Why OpenR1-Math-220k Is the Secret to Replicating DeepSeek-R1 Reasoning

OpenR1-Math-220k is a high-scale, open-source dataset specifically engineered to bridge the gap between closed-source reasoning models and the open-source community. Released by the Open R1 team, this dataset serves as the foundational data layer for reproducing the sophisticated mathematical reasoning capabilities seen in the DeepSeek-R1 series. It contains 220,000 mathematical problems, each paired with multiple reasoning traces (Chain of Thought) distilled directly from the original DeepSeek-R1 model.

By leveraging these distilled traces, researchers can fine-tune smaller, more efficient models—such as Qwen or Llama variants—to exhibit a "thinking" process that mimics the logic-heavy output of much larger proprietary systems.

What makes OpenR1-Math-220k different from other math datasets?

Traditional mathematical datasets often provide only a question and a final answer, or perhaps a single human-written solution. OpenR1-Math-220k shifts the paradigm by providing two to four distinct reasoning traces for every single problem. This multi-trace approach is critical for several advanced training methodologies:

Rejection Sampling: Trainers can select only the highest-quality traces that arrive at the correct answer through logical consistency.
Preference Optimization (DPO): By having multiple reasoning paths for the same problem—some more efficient than others—models can be trained to prefer "better" or more concise logical steps using Direct Preference Optimization.
Complex Reasoning Depth: Unlike datasets limited by short context windows, OpenR1-Math-220k allows for reasoning sequences up to 16,000 tokens, enabling the model to solve multi-step problems that require significant "mental" scratchpad space.

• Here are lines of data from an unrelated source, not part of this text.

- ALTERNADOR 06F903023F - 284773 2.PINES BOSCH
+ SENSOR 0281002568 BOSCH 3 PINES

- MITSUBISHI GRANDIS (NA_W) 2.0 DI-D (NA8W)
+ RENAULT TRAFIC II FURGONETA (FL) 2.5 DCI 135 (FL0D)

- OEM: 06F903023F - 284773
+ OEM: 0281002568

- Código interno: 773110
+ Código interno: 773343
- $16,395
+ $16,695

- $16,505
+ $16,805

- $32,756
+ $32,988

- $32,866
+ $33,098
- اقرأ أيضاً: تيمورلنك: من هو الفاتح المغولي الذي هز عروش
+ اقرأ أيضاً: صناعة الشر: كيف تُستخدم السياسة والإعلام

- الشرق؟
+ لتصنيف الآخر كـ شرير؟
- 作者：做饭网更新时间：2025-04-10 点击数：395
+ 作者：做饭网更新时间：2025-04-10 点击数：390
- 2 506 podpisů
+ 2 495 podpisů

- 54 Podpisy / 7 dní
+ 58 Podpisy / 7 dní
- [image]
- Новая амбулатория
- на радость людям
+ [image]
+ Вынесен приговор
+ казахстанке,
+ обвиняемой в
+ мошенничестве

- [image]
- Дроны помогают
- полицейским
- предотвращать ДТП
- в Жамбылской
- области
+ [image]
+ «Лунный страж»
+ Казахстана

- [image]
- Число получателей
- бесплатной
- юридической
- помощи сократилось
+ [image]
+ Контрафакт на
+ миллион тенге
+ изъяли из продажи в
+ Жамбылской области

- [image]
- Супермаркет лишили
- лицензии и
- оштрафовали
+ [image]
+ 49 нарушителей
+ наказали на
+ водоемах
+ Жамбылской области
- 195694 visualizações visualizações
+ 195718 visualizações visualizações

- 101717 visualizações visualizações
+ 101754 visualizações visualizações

The dataset is built upon NuminaMath 1.5, which is already a gold standard for diverse math problems ranging from K-12 curriculum to competitive Olympiad-level challenges.

The curation pipeline behind the 220k reasoning traces

Creating a dataset of this magnitude is a massive engineering feat. The Open R1 team utilized a high-performance compute cluster consisting of 512 NVIDIA H100 GPUs to generate these traces. This scale allowed for a generation throughput of approximately 300,000 problem solutions per day.

Generation constraints and prompting strategy

The team used a specific instruction to trigger the reasoning behavior: "Please reason step by step, and put your final answer within \boxed{}." To ensure the models didn't cut corners, a generous 16k token limit was set for each generation. Internal analysis during the project showed that while 75% of math problems could be solved within 8,000 tokens, the most challenging problems—the ones that truly differentiate a reasoning model from a standard chat model—required the full 16,000-token headroom to reach a valid conclusion.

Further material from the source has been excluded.